The Yen is one of the few currencies the US dollar hasn’t made headway against in its recent rise, which has seen it make big gains against the euro, the NZ and Aussie dollars and sterling.

It picked up yesterday with the news of the contraction in the second quarter, an announcement that saw the Nikkei lose around 2% as other markets across Asia fell. The Australian market also lost around 2%, despite solid profits announced by Telstra and the Commonwealth Bank.

The Japanese economy contracted 0.6% in the June quarter compared with the March quarter when it rose a revised 0.8% (down from the 1% previously reported). That put growth at an annual minus 2.4% compared to the revised 3.2% expansion in the first quarter.

It joined the US, Canadian, Danish, New Zealand and Italian economies in reporting a quarter of contracting growth: the US contracted in the 4th quarter of 2007 on the basis of revised GDP figures issued last month. New Zealand is heading to the dubious honour of a second quarter of contracting growth in the June quarter.

The MSCI Asia Pacific Index fell 1.3% to the lowest level since September 2006. The Index has fallen 20% this year as accelerating inflation and slower growth had undermined regional economic growth.

That puts the Asian region in a bear market: Japan, Hong Kong, Australia and China are already there.

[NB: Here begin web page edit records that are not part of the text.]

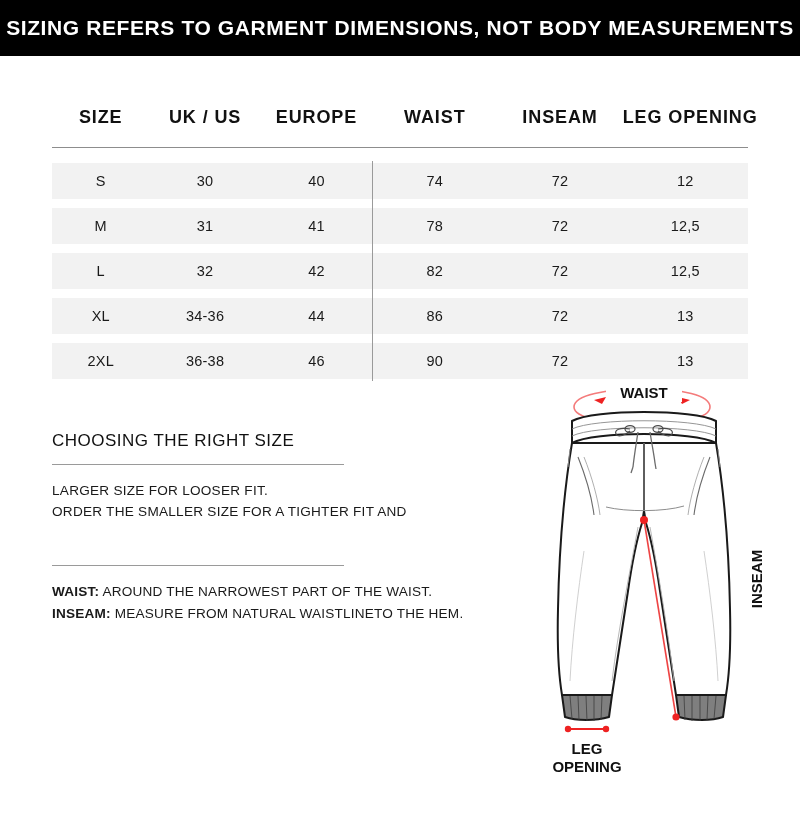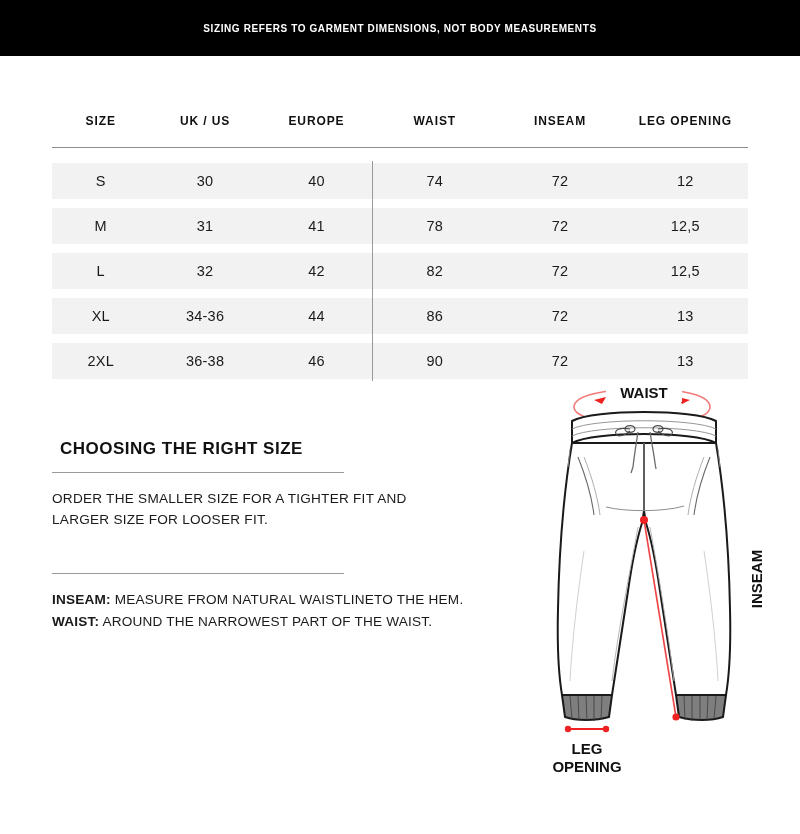--- a/index.html
+++ b/index.html
@@ -18,40 +18,40 @@
   
   .banner {
     height: 56px;
     background: #000000;
     display: flex;
     align-items: center;
     justify-content: center;
   }
   .banner-title {
     color: #ffffff;
-    font-size: 10px;
+    font-size: 21px;
     font-weight: 700;
     letter-spacing: 0.6px;
     text-transform: uppercase;
     white-space: nowrap;
   }
 
   
   .table-wrap {
     position: relative;
     margin: 0 52px;
     padding-top: 38px;
   }
   .thead {
     display: flex;
     align-items: flex-end;
     height: 34px;
   }
   .th {
-    font-size: 12px;
+    font-size: 18px;
     font-weight: 700;
     letter-spacing: 0.9px;
     text-align: center;
     color: #111;
     white-space: nowrap;
   }
   .col-size    { width: 14.0%; }
   .col-ukus    { width: 16.0%; }
   .col-europe  { width: 16.0%; }
   .col-waist   { width: 18.0%; }
@@ -100,24 +100,24 @@
     padding: 0 52px;
   }
   .left-col { width: 500px; }
   .right-col {
     flex: 1;
     position: relative;
   }
 
   .sect-title {
     font-size: 17px;
-    font-weight: 700;
+    font-weight: 400;
     letter-spacing: 0.5px;
     color: #111;
-    margin: 8px;
+    margin: 0;
   }
   .sect-rule {
     border-top: 1px solid #9a9a9a;
     width: 292px;
     margin: 13px 0 15px 0;
     height: 0;
   }
   .body-line {
     font-size: 13.6px;
     line-height: 21px;
@@ -214,32 +214,32 @@
     </div>
   </div>
 </div>
 
 <div class="lower">
 
   <div class="left-col">
 
     <h2 class="sect-title">CHOOSING THE RIGHT SIZE</h2>
     <div class="sect-rule"></div>
+    <div class="body-line">LARGER SIZE FOR LOOSER FIT.</div>
     <div class="body-line">ORDER THE SMALLER SIZE FOR A TIGHTER FIT AND</div>
-    <div class="body-line">LARGER SIZE FOR LOOSER FIT.</div>
 
     <div class="block-gap"></div>
 
     <div class="sect-rule"></div>
 
+    <div class="def-line">
+      <span class="def-label">WAIST:</span><span> AROUND THE NARROWEST PART OF THE WAIST.</span>
+    </div>
     <div class="def-line">
       <span class="def-label">INSEAM:</span><span> MEASURE FROM NATURAL WAISTLINETO THE HEM.</span>
-    </div>
-    <div class="def-line">
-      <span class="def-label">WAIST:</span><span> AROUND THE NARROWEST PART OF THE WAIST.</span>
     </div>
 
   </div>
 
   <div class="right-col">
     <div class="diagram">
       <svg viewBox="0 0 260 360" width="260" height="360">
 
         <g>
           <path d="M 40 26 C 40 14, 72 8, 110 8 C 148 8, 176 14, 176 26 C 176 37, 148 43, 110 43 C 72 43, 40 37, 40 26 Z" fill="none" stroke="#f47b7b" stroke-width="1.6"></path>

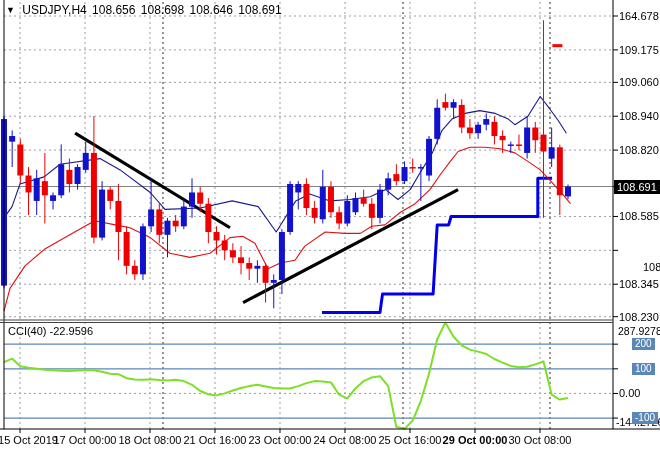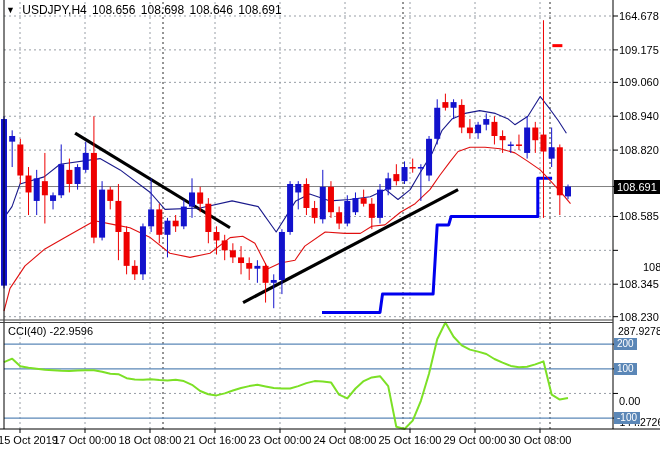--- a/index.html
+++ b/index.html
@@ -8,21 +8,21 @@
   #chart-svg{position:absolute;left:0;top:0;}
   .title-bar{position:absolute;left:6px;top:3px;font-size:12px;color:#000;z-index:5;white-space:nowrap;}
   .title-bar .tri{font-size:9px;vertical-align:1px;margin-right:4px;}
   .title-bar span{margin-right:2px;}
   .cci-label{position:absolute;left:8px;top:325px;font-size:11px;color:#000;z-index:5;white-space:nowrap;}
   .axis-label{position:absolute;font-size:11px;color:#000;z-index:4;white-space:nowrap;}
   .y-label{left:619px;transform:translateY(-50%);}
   .x-label{top:434px;transform:translateX(-50%);}
   .cur-price{position:absolute;left:614px;background:#000;color:#fff;font-size:11px;z-index:6;
     padding:1px 4px 1px 3px;width:39px;transform:translateY(-50%);}
-  .lvl-box{position:absolute;left:614px;background:#5b87b7;color:#fff;font-size:10px;z-index:6;
+  .lvl-box{position:absolute;left:632px;background:#5b87b7;color:#fff;font-size:10px;z-index:6;
     padding:0px 3px 1px 3px;transform:translateY(-50%);}
 </style>
 </head>
 <body>
 
 <div id="chart-window">
   <svg id="chart-svg" width="660" height="450">
       <rect x="0" y="0" width="660" height="450" fill="#ffffff"></rect>
       <line x1="20" y1="2" x2="20" y2="429" stroke="#989ea6" stroke-width="1" stroke-dasharray="2 3"></line>
       <line x1="85" y1="2" x2="85" y2="429" stroke="#989ea6" stroke-width="1" stroke-dasharray="2 3"></line>
@@ -253,21 +253,21 @@
     <div class="axis-label y-label" style="top: 267px; margin-left: 24px;">108.465</div>
     <div class="axis-label y-label" style="top: 284.214px;">108.345</div>
     <div class="axis-label y-label" style="top: 316.681px;">108.230</div>
     <div class="axis-label x-label" style="left: 28px;">15 Oct 2019</div>
     <div class="axis-label x-label" style="left: 85px;">17 Oct 00:00</div>
     <div class="axis-label x-label" style="left: 150px;">18 Oct 08:00</div>
     <div class="axis-label x-label" style="left: 215px;">21 Oct 16:00</div>
     <div class="axis-label x-label" style="left: 280px;">23 Oct 00:00</div>
     <div class="axis-label x-label" style="left: 345px;">24 Oct 08:00</div>
     <div class="axis-label x-label" style="left: 410px;">25 Oct 16:00</div>
-    <div class="axis-label x-label" style="left: 475px;">29 Oct 00:00</div>
+    <div class="axis-label x-label" style="left: 475px; font-weight: bold;">29 Oct 00:00</div>
     <div class="axis-label x-label" style="left: 540px;">30 Oct 08:00</div>
     <div class="axis-label " style="left: 618px; top: 330.5px; transform: translateY(-50%); font-size: 10.5px;">287.9278</div>
     <div class="axis-label " style="left: 616px; top: 422px; transform: translateY(-50%); font-size: 10.5px;">-144.2726</div>
-    <div class="axis-label " style="left: 619px; top: 393.449px; transform: translateY(-50%); margin-top: 8px;">0.00</div>
+    <div class="axis-label " style="left: 619px; top: 393.449px; transform: translateY(-50%);">0.00</div>
     <div class="lvl-box" style="top: 344.167px;">200</div>
     <div class="lvl-box" style="top: 368.808px;">100</div>
     <div class="lvl-box" style="top: 418.091px;">-100</div>
   </div>
 
 </body></html>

China’s CSI 300 Index slipped 3.1%% at one stage as the value of stocks traded on the two primary exchanges yesterday fell to the lowest since November 2006.

 

But the markets recovered the losses to close little changed after the afternoon rebound

China’s market has now fallen more than 9% since the Olympic Games started last Friday.

All other indexes in the region fell.

Japanese exports fell the most since the 2001-2002 recession, while record fuel and food prices cut consumer spending and retail sales, while housing contracted.

The Japanese government last week described the economy as “weakening”, language it hadn’t used since 2001.

Rates cuts can’t rise to fight inflation (which is running at a 27 year high for wholesale inflation of 7.1%). Falling oil and petrol prices will bring some relief from this month onwards, which will provide some help to hard-pressed consumers.

Exports slumped 2.3% in the quarter, the first drop in three years imports.

Consumer spending, which accounts for more than half of the economy, decreased 0.5% from the previous quarter.

It is not a recession though, as that is two consecutive quarters of negative growth, a common definition of a recession.

Some analysts reckon the economy could rebound weakly to just above break-even this quarter. Japanese companies though are well-placed to ride out a slowdown: they have plenty of cash, solid cost structures and are better shape than at the start of the 2001 slump.

The second quarter slowdown shouldn’t worsen this year, given the current state of the global economy, especially with the plunge in oil and other commodity prices. 

The impact of the export slowdown was shown with Japan’s current account surplus which fell by a record amount in June as exports fell and higher oil prices pushed up the import bill.

The surplus dropped a huge 67.4% to 493.9 billion yen ($US4.5 billion) from 1.52 trillion yen a year earlier.

The Ministry of Finance said exports fell 1.5% in June from June 2007, the first fall since November 2003. Imports rose 17.8% to a record 6.59 trillion yen. As Japan imports virtually all of its oil, the surge in crude oil prices hurt the country in the month.

The higher import and energy costs were reflected in the 7.1% rise in wholesale price inflation in July, a 27-year high.

The surplus was boosted by returns on investments made overseas.

But some of those are currently being unwound as the carry trade is curtailed.

The difference to China is quite stark: consumer price inflation is easing in China, but wholesale prices are rising: exports are still growing, retail sales surged last month, but imports are growing rapidly.